Front-end code change data:

⟨

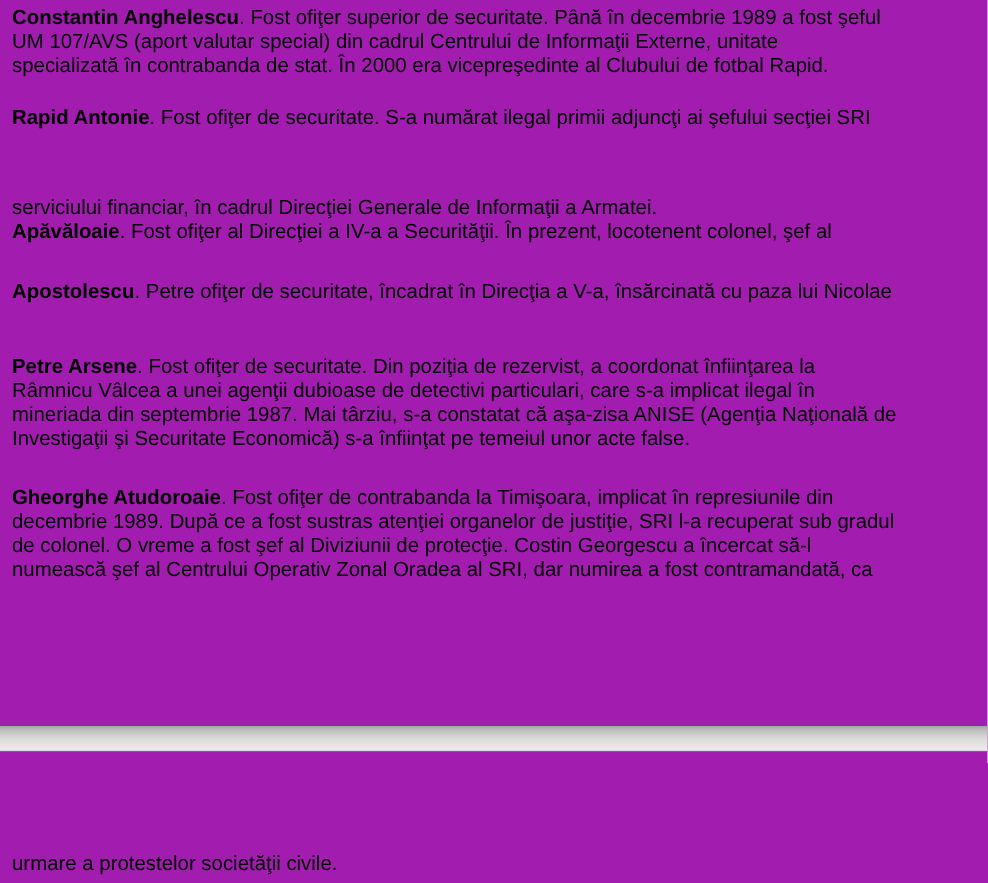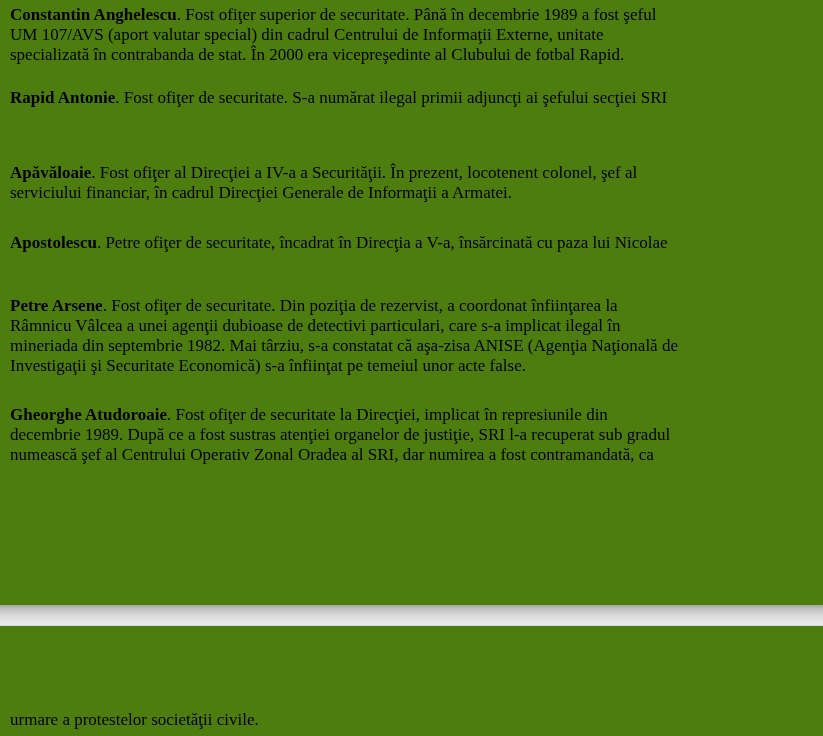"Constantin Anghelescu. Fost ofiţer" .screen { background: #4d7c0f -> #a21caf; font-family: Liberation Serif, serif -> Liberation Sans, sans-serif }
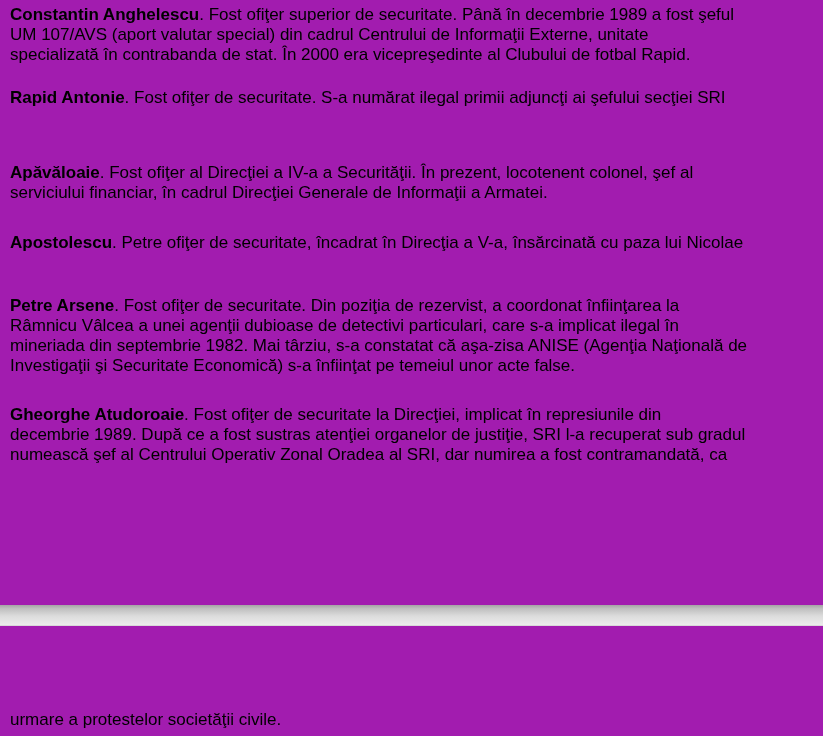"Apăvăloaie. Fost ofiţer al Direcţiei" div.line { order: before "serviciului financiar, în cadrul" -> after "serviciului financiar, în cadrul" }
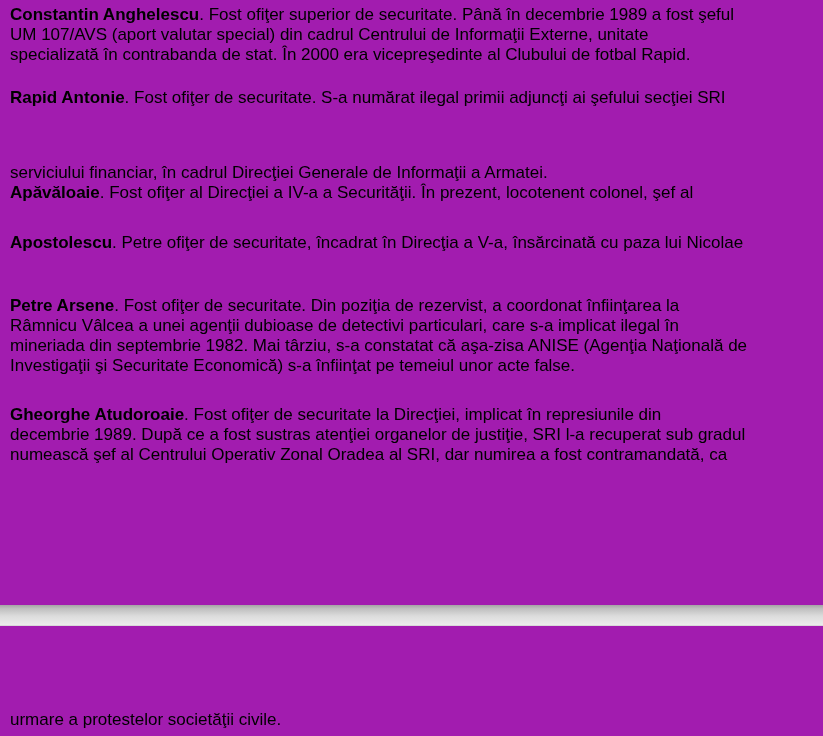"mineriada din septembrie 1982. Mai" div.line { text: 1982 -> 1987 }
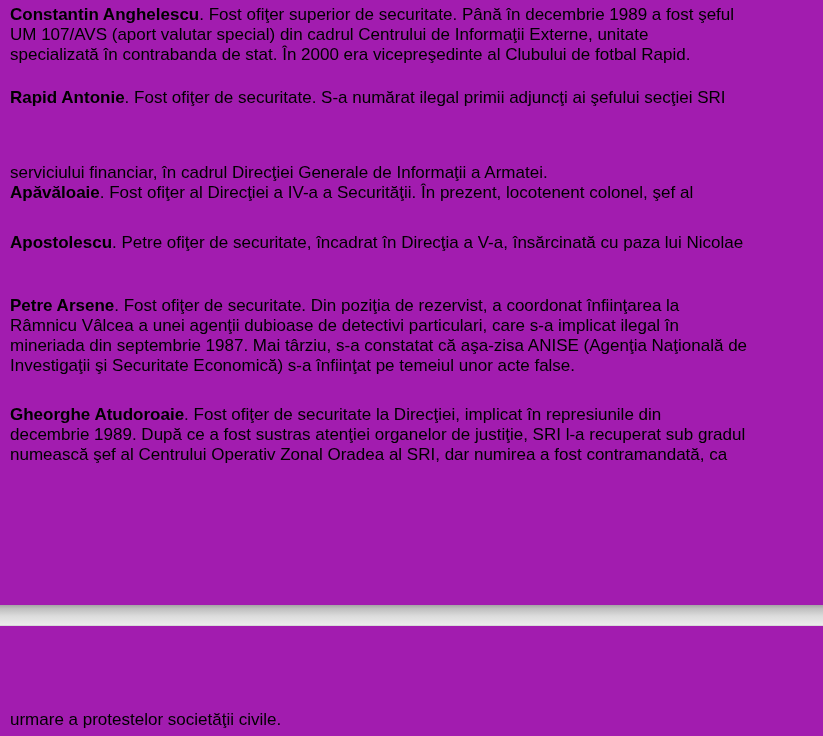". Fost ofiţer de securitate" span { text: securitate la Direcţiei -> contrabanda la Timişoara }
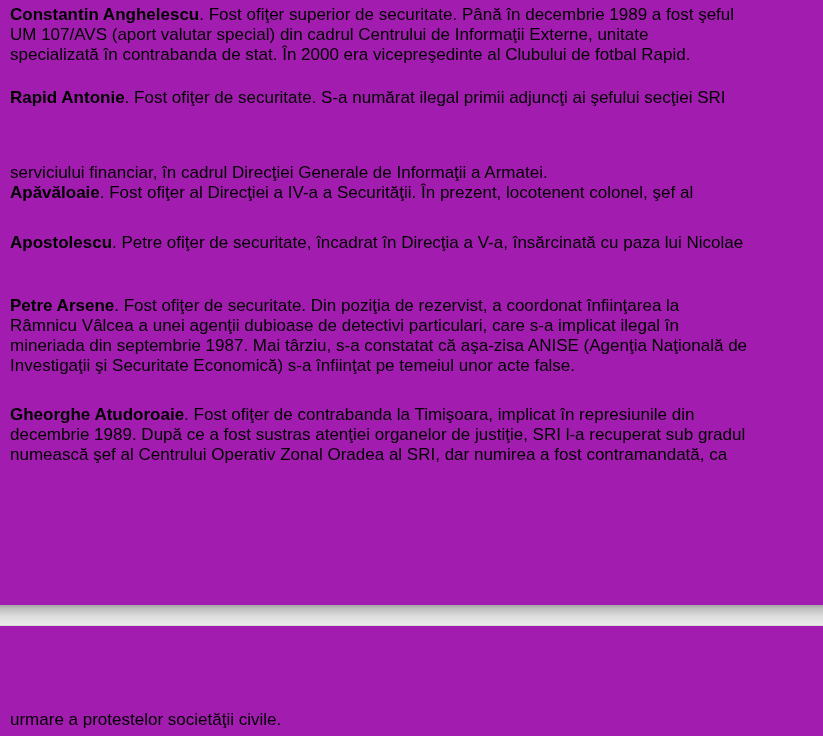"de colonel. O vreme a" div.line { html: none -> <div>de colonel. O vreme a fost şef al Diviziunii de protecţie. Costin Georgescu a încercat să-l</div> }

⟩

-- Work required --
From the first line to the last, repeat the records above exactly, leaving out the pictures.

-- The answer --
"Constantin Anghelescu. Fost ofiţer" .screen { background: #4d7c0f -> #a21caf; font-family: Liberation Serif, serif -> Liberation Sans, sans-serif }
"Apăvăloaie. Fost ofiţer al Direcţiei" div.line { order: before "serviciului financiar, în cadrul" -> after "serviciului financiar, în cadrul" }
"mineriada din septembrie 1982. Mai" div.line { text: 1982 -> 1987 }
". Fost ofiţer de securitate" span { text: securitate la Direcţiei -> contrabanda la Timişoara }
"de colonel. O vreme a" div.line { html: none -> <div>de colonel. O vreme a fost şef al Diviziunii de protecţie. Costin Georgescu a încercat să-l</div> }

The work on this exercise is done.